«Mambo Mzungu»: Journalismus unter erschwerten Bedingungen in Tansania
Knapp 11’000 Kilometer liegen zwischen „meiner“ Redaktion an der Zuchwilerstrasse in Solothurn und jener an der Mandela Road. Trotz dieser grossen Entfernung sieht der Arbeitsalltag erstaunlich ähnlich aus, wie ich in meiner ersten Woche in Dar es Salaam beobachten konnte.
Am Morgen wird die Redaktionssitzung abgehalten. Die gestrige Zeitung wird besprochen, Themen für die Morgige werden besprochen und vergeben. Und dann wird telefoniert, E-Mails geschrieben, an einen Event gegangen oder auch Kaffee getrunken. Zeitgleich verzweifeln die Chefs am «Print-Mindset». «Die Journalisten müssen mehr auch für die Online-Plattform denken», erklärt mir ein Chef, der für die Ausbildung zuständig ist, schon fast verzweifelt. Das kommt mir nur allzu bekannt vor.

Der grosse Unterschied dabei ist: Die Redaktionssitzung – «Postmortem» wird sie hier genannt – findet nicht wie in Solothurn pünktlich um 9.15 Uhr statt, sondern «vor der Arbeit». Das ist zwischen acht und neun Uhr morgens. Wer im Büro ist, macht mit. Wer noch nicht zur Arbeit erschienen ist, verpasst es.
Für die Mzungu – die weisse Frau – im Büro ist es schwierig zu erraten, ob die Sitzung schon stattgefunden hat oder nicht. So gehöre ich zu den ersten, die im Büro erscheinen und beobachte, wie meine Arbeitskollegen eintrudeln.

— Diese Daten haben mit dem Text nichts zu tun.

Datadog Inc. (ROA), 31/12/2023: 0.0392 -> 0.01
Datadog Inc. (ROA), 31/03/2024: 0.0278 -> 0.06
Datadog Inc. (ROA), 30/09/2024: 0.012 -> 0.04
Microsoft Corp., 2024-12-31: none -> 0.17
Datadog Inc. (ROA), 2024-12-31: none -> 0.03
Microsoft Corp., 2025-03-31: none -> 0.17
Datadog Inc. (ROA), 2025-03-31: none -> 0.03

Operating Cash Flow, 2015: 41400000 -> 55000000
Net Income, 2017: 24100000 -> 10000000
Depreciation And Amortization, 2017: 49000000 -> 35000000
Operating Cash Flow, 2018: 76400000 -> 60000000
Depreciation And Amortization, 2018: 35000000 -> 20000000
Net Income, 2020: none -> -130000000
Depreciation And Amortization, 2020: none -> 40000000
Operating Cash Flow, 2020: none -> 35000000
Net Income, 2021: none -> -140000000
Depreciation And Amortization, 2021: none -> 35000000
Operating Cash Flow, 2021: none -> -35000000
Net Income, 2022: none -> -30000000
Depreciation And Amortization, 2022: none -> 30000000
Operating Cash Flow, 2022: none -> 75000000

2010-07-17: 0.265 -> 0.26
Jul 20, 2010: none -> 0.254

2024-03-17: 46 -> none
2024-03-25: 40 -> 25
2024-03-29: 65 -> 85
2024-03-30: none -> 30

Wie viele Journalisten im Mwananchi Communications Center arbeiten, konnte mir noch niemand sagen. (Übrigens: «Mwananchi» heisst «Bürger» auf Swahili.) Die Zahl 80 ist schon gefallen, doch scheint mir diese Zahl viel zu hoch.
Staatlich angeordnet: Alle Webseiten sind gesperrt
Hier entstehen gleich drei Zeitung: Die Tageszeitung «Mwananchi» auf Swahili, «Mwana Spoti» eine Sportzeitung auf Swahili und die englischsprachige Ausgabe «The Citizen», für die ich momentan arbeite.
Meine erste Woche in der Millionenstadt fällt in eine merkwürdige Zeit für die Redaktion: Seit drei Wochen sind alle ihre Online-Plattformen gesperrt. Der Auslöser war eine Karikatur über die Präsidentin Samia Suluhu Hassan. In der Schweiz hätte diese kein Aufsehen erregt. Ein erfahrener Journalist erklärt, dass die Sperre nicht von der Präsidentin verordnet wurde, sondern, dass das Gesetz so angelegt sei, dass die «Tanzania Communications Regulatory Authority» keine andere Wahl gehabt habe.
Es sei gegen das vierjährige Gesetz über elektronische Medien verstossen worden, kann man auch auf der Webseite lesen. Was genau moniert wurde, darüber schweigt sich der Journalist aus. Die «Regulatory Authority» habe die Redaktion lediglich über die Sperre informiert, den Verantwortlichen sei keine Möglichkeit gegeben worden, sich zu erklären oder einen Kompromiss auszuhandeln.
Würde in der Schweiz eine Medien-Plattform gesperrt, hätte das einen Aufschrei sondergleichen provoziert. Eine Internetrecherche zeigt aber, dass in den englischsprachigen Medien in Tansania gar nicht darüber berichtet wurde.
Lösung in Sicht – jedoch ist Vorsicht geboten
Am kommenden Freitag wird die Webseite wieder freigeschaltet. Dann wolle man viele Inhalte den Lesenden bieten: Neuer Content muss her. Gleichzeitig will man eine Best-Of-Liste mit den Artikeln machen, die in den vergangenen Wochen nur im Print publiziert wurden. Eine kurze Erklärung des Chefredaktors soll zudem publiziert werden. Dabei wird er aber nicht im Detail erklären, warum die Plattform gesperrt wurde. «Wir müssen strategisch vorgehen. Wenn wir jetzt zu viel sagen, dann kann es sein, dass wir wieder gesperrt werden», sagt der erfahrene Journalist. Dies hätte existenzielle Konsequenzen für die Zeitung, die sich in privater Hand befindet.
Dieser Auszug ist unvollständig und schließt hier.